It wasn’t until a few years later when I took another job with an employer that was in my terms “an angel” that I realized that this behavior in the workplace was not normal. My new employer knew how to draw out the best in his employees. He was able to critique and criticize with the right touch and had our loyalty because of his actions.

This was back in the early ’70s where abusive relationships in the home were brushed under the rug and not addressed and complaints of bullying at school would have been met with “suck it up” by school officials. In fact in those days it was not unusual for a principal to loudly correct a student or to have a ruler down over your knuckles or a paddle in the classroom.

It is now 2011 and bullying in the schools is finally being addressed after many teen lives have been lost. It has taken a long time for this issue to be addressed. It seems that bullying in the workplace is also an issue and people are starting to listen. It is hard to believe for me that long after I have entered the workforce behaviors like those that were encountered in my first job are still happening. What is even more amazing is that we accept it.

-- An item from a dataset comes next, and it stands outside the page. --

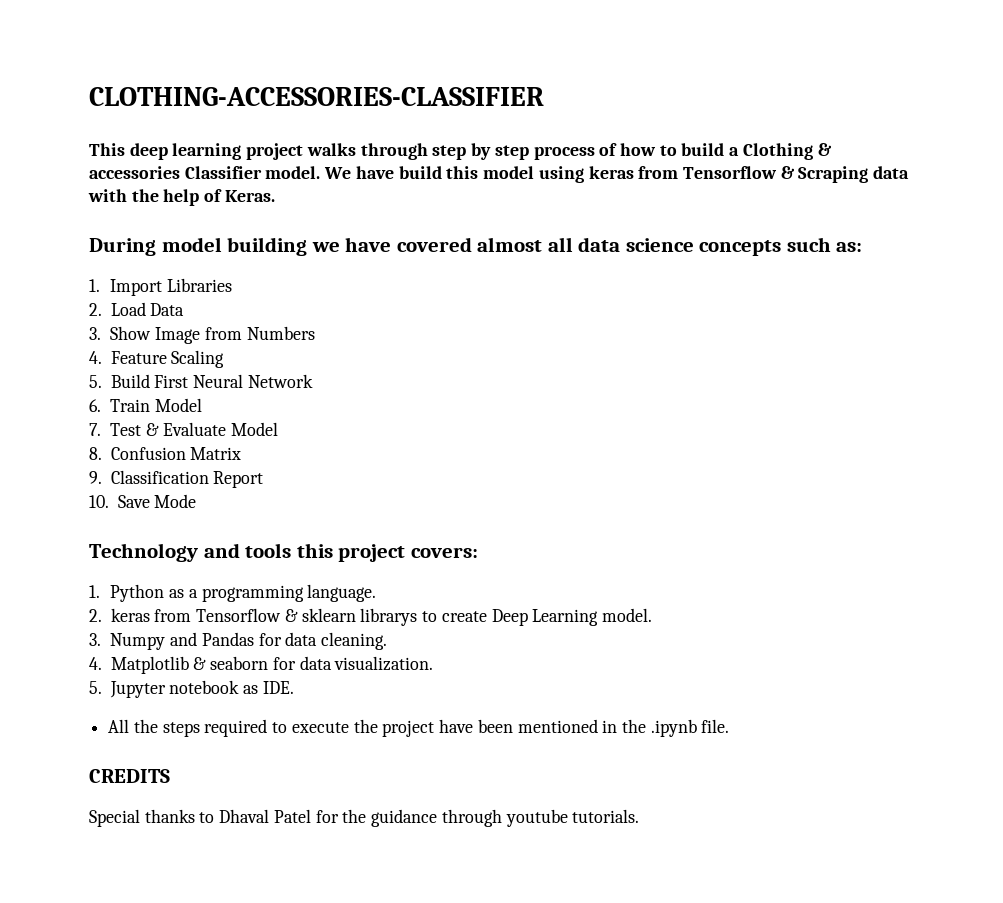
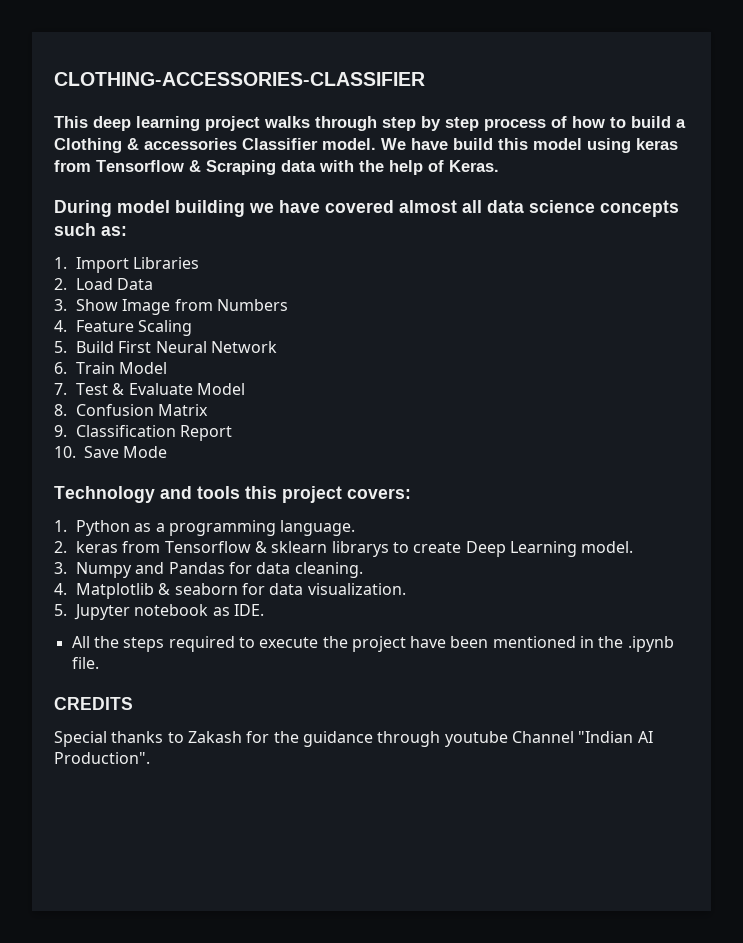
- Special thanks to Dhaval Patel for the guidance through youtube tutorials.
+ Special thanks to Zakash for the guidance through youtube Channel "Indian AI Production".

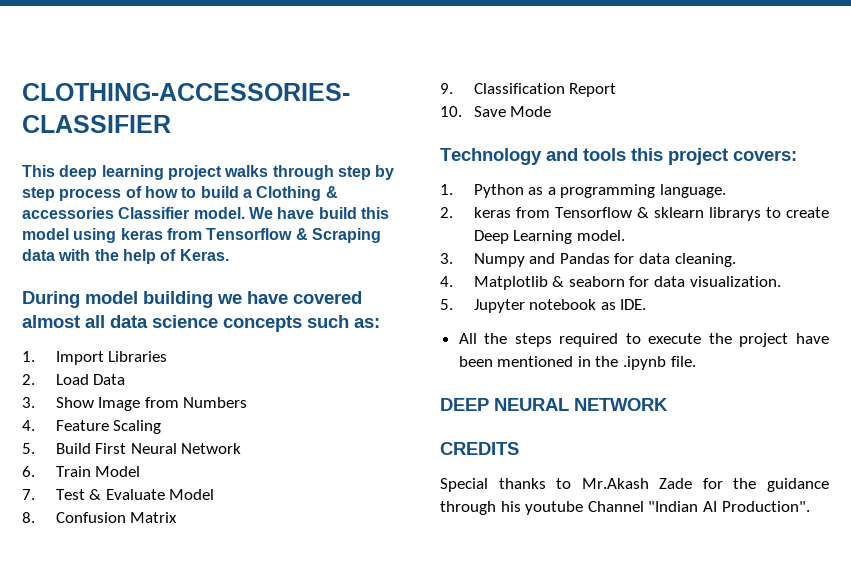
+ DEEP NEURAL NETWORK
- Special thanks to Zakash for the guidance through youtube Channel "Indian AI Production".
+ Special thanks to Mr.Akash Zade for the guidance through his youtube Channel "Indian AI Production".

What constitutes bullying in the workplace? According to workplacebullying.org, bullying in the workplace includes verbal abuse, such as being sworn at, shouted at or humiliation. It also includes nonverbal conduct, which is threatening, humiliating or intimidating.

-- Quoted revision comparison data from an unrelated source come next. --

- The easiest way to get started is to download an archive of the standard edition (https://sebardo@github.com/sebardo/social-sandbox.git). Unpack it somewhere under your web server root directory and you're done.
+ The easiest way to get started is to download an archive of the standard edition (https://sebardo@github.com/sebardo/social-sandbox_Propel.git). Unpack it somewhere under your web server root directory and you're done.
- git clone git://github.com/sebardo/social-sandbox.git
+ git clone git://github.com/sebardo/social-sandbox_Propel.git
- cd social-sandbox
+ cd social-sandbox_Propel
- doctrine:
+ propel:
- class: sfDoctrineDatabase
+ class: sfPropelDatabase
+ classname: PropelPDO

Bullying in the workplace causes many health related problems such as hypertension, depression and other health complications. It also results in missed days from work.

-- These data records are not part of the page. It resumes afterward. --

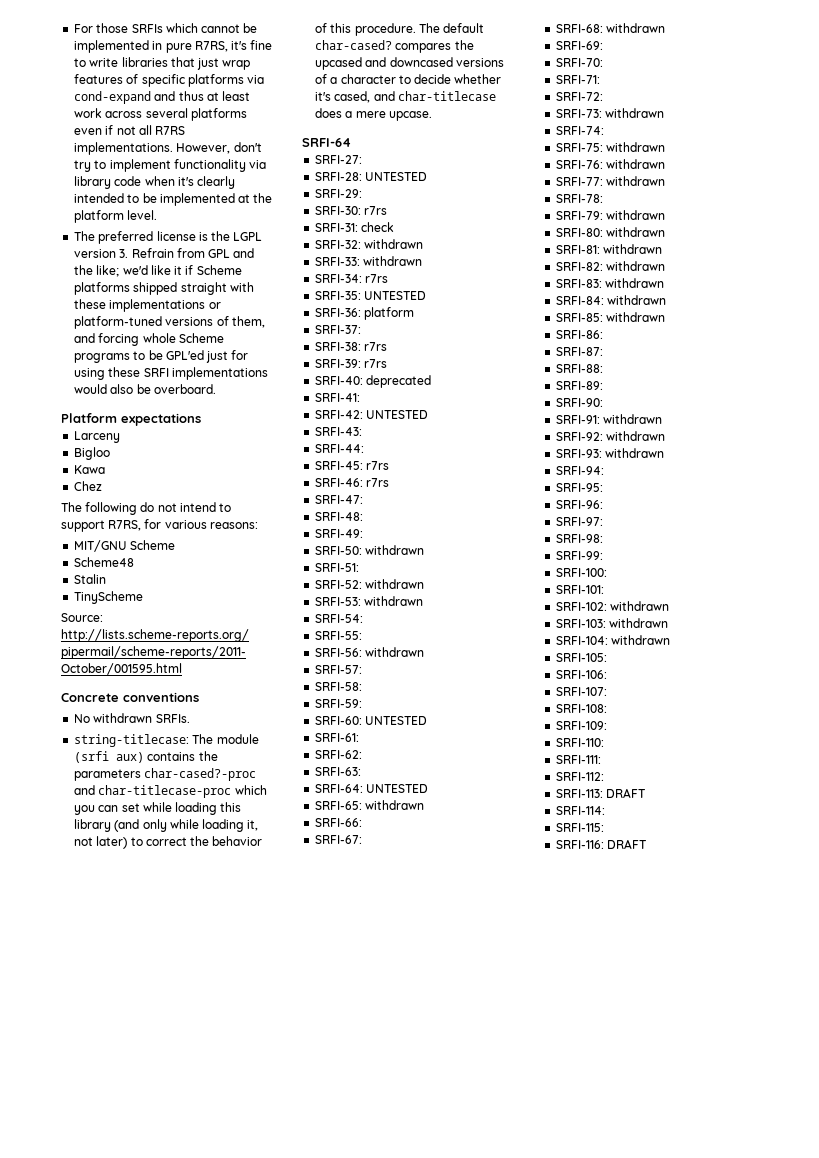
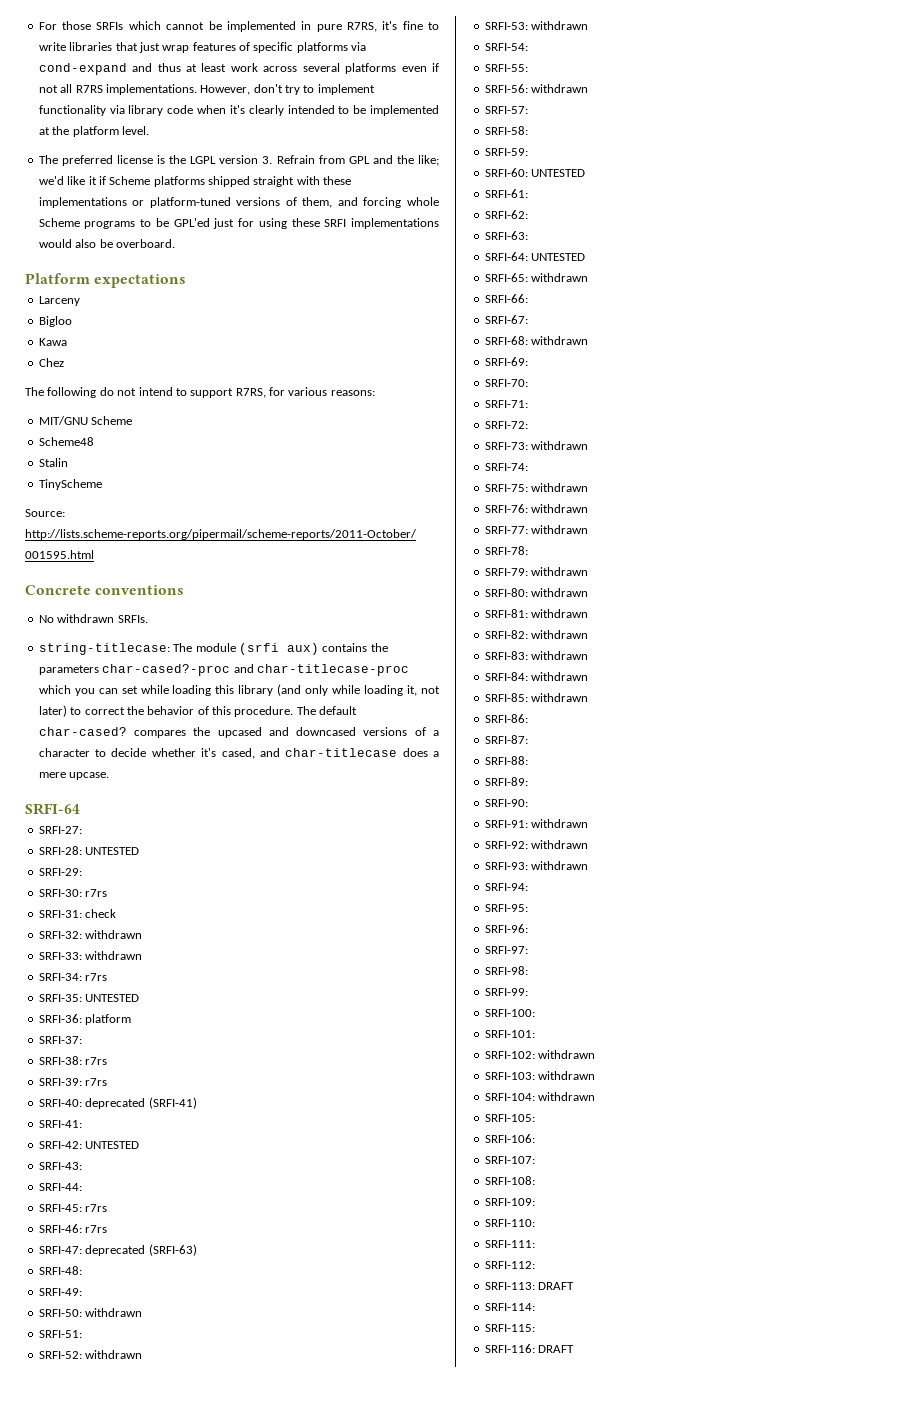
- SRFI-40: deprecated
+ SRFI-40: deprecated (SRFI-41)
- SRFI-47:
+ SRFI-47: deprecated (SRFI-63)

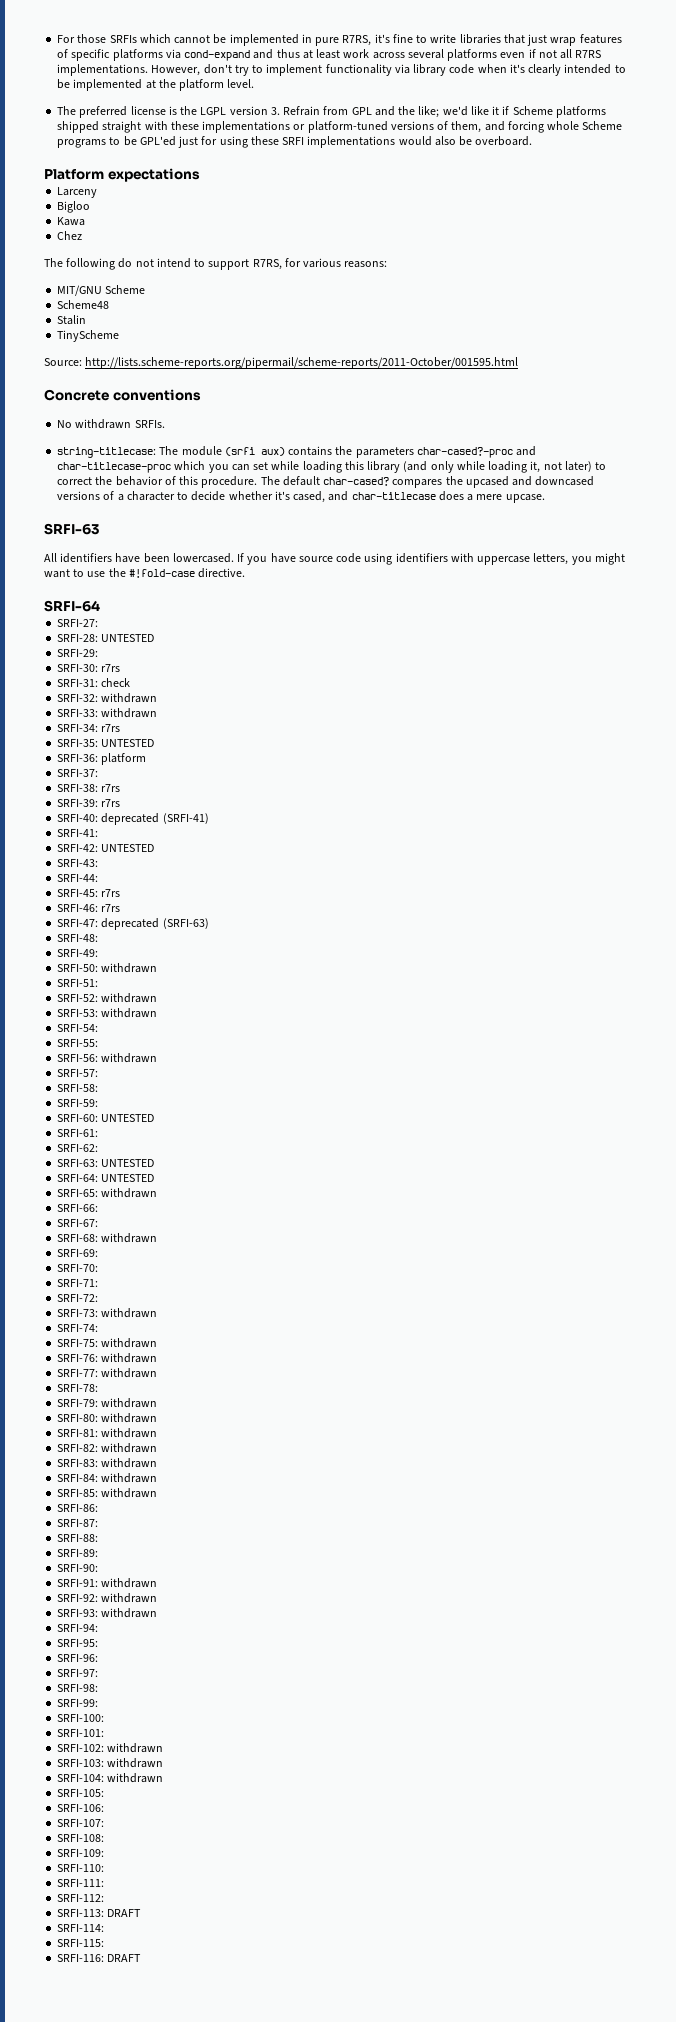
+ SRFI-63
+ All identifiers have been lowercased. If you have source code using identifiers with uppercase letters, you might want to use the #!fold-case directive.
- SRFI-63:
+ SRFI-63: UNTESTED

Before there was much education about abuse people would take ownership of an abusive situation by rationalizing that “If I am a better wife or husband or if I had were a better employee that wouldn’t happen.” But now we know there is no excuse for an abusive relationship whether it be at home, at school or at work.

This isn’t my typical nothing column. Sometimes we just have to get to the something and not turn our head or a blind eye. There are times we have to vent about serious issues that affect our friends. You can agree or not agree with me. Bullying in the workplace is happening. If you are in this situation recognize it for what it is and know “It is not your fault.”

If you are an employer please recognize that the way you treat your employees matters. It can make or break them and it can make or break your company in terms of production and missed work. An employee that feels they are treated well and valued will be a productive worker.

Steven Covey once said: Always treat your employees as you would treat your best customers.

What kind of environment reigns in your workplace?

Wells resident Julie Seedorf’s column appears every Monday. Send email to her at thecolumn@bevcomm.net. Her blog is www.thankfuljoy.com. Listen to KBEW AM radio 1:30 p.m. Sundays for “Something About Nothing.”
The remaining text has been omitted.